Tuesday, September 24, 2013

Google Explains Outages As "Dual Network Failure"

Google users may have experienced several delays with their email and possibly even other Google related services yesterday. While today things seem back to normal we now how a bit of an explanation as to what happened. Google has blamed the outage on "dual network failure", exactly what that might mean is as of yet completely unclear.

Google issued the official apology yesterday via the official Gmail Blog. The company explained that only 29% of messages were delayed by a couple of seconds, with only 1.5% of all messages being critically delayed by a couple of hours.

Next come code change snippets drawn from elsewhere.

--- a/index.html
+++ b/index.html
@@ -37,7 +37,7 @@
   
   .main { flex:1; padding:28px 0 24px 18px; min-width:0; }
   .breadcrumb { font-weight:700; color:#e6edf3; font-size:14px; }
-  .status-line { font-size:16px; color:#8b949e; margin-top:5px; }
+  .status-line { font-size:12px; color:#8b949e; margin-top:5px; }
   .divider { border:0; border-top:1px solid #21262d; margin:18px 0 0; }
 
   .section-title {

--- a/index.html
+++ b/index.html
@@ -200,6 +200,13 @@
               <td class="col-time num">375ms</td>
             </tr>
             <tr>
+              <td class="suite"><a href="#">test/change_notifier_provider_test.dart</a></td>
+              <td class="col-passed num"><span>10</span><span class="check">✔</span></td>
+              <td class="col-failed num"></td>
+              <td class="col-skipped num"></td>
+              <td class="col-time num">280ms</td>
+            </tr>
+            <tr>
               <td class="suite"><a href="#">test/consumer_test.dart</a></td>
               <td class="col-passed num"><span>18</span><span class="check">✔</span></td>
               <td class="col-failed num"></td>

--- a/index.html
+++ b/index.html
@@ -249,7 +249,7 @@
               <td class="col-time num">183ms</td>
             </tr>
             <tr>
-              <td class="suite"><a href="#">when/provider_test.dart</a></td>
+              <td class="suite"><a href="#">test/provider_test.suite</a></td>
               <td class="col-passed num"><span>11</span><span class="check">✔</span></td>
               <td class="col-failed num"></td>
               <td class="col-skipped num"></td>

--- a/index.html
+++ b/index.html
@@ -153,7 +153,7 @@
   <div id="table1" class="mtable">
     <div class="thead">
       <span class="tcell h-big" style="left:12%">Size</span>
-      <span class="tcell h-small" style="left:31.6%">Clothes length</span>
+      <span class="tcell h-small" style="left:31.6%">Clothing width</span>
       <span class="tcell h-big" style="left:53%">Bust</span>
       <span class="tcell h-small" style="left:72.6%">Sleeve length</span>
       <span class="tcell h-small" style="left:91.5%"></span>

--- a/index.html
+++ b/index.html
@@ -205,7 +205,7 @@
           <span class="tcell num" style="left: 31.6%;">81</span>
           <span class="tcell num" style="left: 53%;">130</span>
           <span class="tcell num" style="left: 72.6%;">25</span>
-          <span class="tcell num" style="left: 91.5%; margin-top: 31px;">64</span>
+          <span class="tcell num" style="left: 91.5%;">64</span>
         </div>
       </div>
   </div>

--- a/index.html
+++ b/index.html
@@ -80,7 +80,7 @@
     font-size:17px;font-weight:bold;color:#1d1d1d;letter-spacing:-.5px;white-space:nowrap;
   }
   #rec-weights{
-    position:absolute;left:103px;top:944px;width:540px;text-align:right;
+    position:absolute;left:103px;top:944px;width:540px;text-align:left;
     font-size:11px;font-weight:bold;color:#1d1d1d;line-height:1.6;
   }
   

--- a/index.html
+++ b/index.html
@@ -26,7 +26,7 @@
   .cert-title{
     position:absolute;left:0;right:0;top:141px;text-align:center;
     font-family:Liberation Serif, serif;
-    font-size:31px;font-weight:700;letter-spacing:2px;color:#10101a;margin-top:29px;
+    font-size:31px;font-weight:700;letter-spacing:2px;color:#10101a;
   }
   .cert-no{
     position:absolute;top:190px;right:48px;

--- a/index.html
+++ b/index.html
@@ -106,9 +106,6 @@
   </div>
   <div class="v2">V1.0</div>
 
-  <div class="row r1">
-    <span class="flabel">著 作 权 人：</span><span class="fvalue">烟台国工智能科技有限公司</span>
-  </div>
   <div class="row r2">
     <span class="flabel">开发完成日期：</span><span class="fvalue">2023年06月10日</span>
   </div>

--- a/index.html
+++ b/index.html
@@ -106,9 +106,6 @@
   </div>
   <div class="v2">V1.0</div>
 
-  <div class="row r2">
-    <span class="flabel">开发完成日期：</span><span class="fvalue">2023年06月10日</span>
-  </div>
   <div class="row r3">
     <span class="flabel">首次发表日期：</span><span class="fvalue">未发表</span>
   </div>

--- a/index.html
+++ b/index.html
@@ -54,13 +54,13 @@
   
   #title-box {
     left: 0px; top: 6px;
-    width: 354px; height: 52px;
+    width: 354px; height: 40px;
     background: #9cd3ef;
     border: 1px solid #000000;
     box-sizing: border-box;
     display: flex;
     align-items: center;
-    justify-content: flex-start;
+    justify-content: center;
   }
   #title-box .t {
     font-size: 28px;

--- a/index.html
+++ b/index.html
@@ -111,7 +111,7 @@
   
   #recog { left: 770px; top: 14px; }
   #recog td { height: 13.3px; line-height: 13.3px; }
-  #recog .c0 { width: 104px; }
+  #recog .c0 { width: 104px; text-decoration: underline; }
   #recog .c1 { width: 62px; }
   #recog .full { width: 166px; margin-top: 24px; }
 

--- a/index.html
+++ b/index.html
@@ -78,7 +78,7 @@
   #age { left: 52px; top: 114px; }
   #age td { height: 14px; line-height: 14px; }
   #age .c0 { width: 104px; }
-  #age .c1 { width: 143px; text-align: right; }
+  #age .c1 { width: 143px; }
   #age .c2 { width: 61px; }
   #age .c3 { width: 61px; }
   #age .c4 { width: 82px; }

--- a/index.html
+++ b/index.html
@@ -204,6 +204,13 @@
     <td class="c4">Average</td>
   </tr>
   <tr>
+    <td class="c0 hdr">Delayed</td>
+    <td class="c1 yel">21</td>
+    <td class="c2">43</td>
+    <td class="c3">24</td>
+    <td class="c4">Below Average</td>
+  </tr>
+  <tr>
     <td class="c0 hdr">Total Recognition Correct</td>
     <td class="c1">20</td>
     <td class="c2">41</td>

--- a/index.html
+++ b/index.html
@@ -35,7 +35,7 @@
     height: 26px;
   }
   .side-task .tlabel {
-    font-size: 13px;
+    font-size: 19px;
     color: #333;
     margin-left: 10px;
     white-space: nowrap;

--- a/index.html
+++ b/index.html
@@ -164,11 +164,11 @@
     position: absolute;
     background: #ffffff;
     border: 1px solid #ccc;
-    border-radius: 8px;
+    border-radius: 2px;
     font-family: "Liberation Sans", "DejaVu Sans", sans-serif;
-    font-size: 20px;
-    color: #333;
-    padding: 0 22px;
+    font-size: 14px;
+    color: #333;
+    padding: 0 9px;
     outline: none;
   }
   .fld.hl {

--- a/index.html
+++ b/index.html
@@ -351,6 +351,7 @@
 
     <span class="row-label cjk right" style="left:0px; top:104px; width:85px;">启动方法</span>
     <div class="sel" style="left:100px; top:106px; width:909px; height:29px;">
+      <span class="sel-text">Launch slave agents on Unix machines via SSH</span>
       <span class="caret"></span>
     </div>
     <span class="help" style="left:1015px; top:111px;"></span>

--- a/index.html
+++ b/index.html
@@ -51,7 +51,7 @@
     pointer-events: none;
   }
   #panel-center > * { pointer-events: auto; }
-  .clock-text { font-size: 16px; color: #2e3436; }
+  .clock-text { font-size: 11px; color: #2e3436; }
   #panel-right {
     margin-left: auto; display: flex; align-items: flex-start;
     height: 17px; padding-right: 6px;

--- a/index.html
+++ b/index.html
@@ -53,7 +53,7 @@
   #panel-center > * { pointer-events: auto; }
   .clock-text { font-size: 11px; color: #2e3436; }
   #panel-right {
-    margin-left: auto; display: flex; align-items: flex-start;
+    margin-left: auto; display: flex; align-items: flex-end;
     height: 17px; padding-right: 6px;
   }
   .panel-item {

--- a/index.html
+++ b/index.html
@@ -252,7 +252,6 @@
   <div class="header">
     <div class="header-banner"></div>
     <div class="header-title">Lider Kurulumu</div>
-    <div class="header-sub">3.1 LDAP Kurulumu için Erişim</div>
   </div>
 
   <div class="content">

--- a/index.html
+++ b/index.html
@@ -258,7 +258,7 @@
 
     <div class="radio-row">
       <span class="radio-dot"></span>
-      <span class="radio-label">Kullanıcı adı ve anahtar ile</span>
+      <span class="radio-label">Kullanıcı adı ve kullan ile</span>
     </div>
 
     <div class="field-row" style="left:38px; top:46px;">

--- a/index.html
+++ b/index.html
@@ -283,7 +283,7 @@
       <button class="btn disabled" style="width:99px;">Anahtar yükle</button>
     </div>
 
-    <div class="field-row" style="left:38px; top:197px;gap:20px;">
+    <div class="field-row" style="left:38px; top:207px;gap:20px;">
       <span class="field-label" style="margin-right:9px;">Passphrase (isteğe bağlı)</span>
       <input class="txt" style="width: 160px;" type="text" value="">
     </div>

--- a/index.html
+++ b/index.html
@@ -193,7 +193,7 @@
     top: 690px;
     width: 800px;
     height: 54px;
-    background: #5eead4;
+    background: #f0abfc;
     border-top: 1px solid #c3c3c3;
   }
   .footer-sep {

The issue lasted for about 8 hours, starting at around 5:30 am PST. Additionally, the company went further in detail explaining what had happened, by issuing this statement:

On September 24th, many Gmail users received an unwelcome surprise: some of their messages were arriving slowly, and some of their attachments were unavailable. We’d like to start by apologizing—we realize that our users rely on Gmail to be always available and always fast, and for several hours we didn’t deliver. We have analyzed what happened, and we’ll tell you about it below. In addition, we’re taking several steps to prevent a recurrence.

The message delivery delays were triggered by a dual network failure. This is a very rare event in which two separate, redundant network paths both stop working at the same time. The two network failures were unrelated, but in combination they reduced Gmail’s capacity to deliver messages to users, and beginning at 5:54 a.m. PST messages started piling up. Google’s automated monitoring alerted the Gmail engineering team within minutes, and they began investigating immediately. Together with the networking team, the Gmail team restored some of the network capacity that was lost and worked to repurpose additional capacity, clearing much of accumulated message backlog by 1:00 p.m. PST and the remainder by shortly before 4:00 p.m. PST.

The impact on users’ Gmail experience varied widely. Most messages were unaffected—71% of messages had no delay, and of the remaining 29%, the average delivery delay was just 2.6 seconds. However, about 1.5% of messages were delayed more than two hours. Users who attempted to download large attachments on affected messages encountered errors. Throughout the event, Gmail remained otherwise available — users could log in, read messages which had been delivered, send mail, and access other features.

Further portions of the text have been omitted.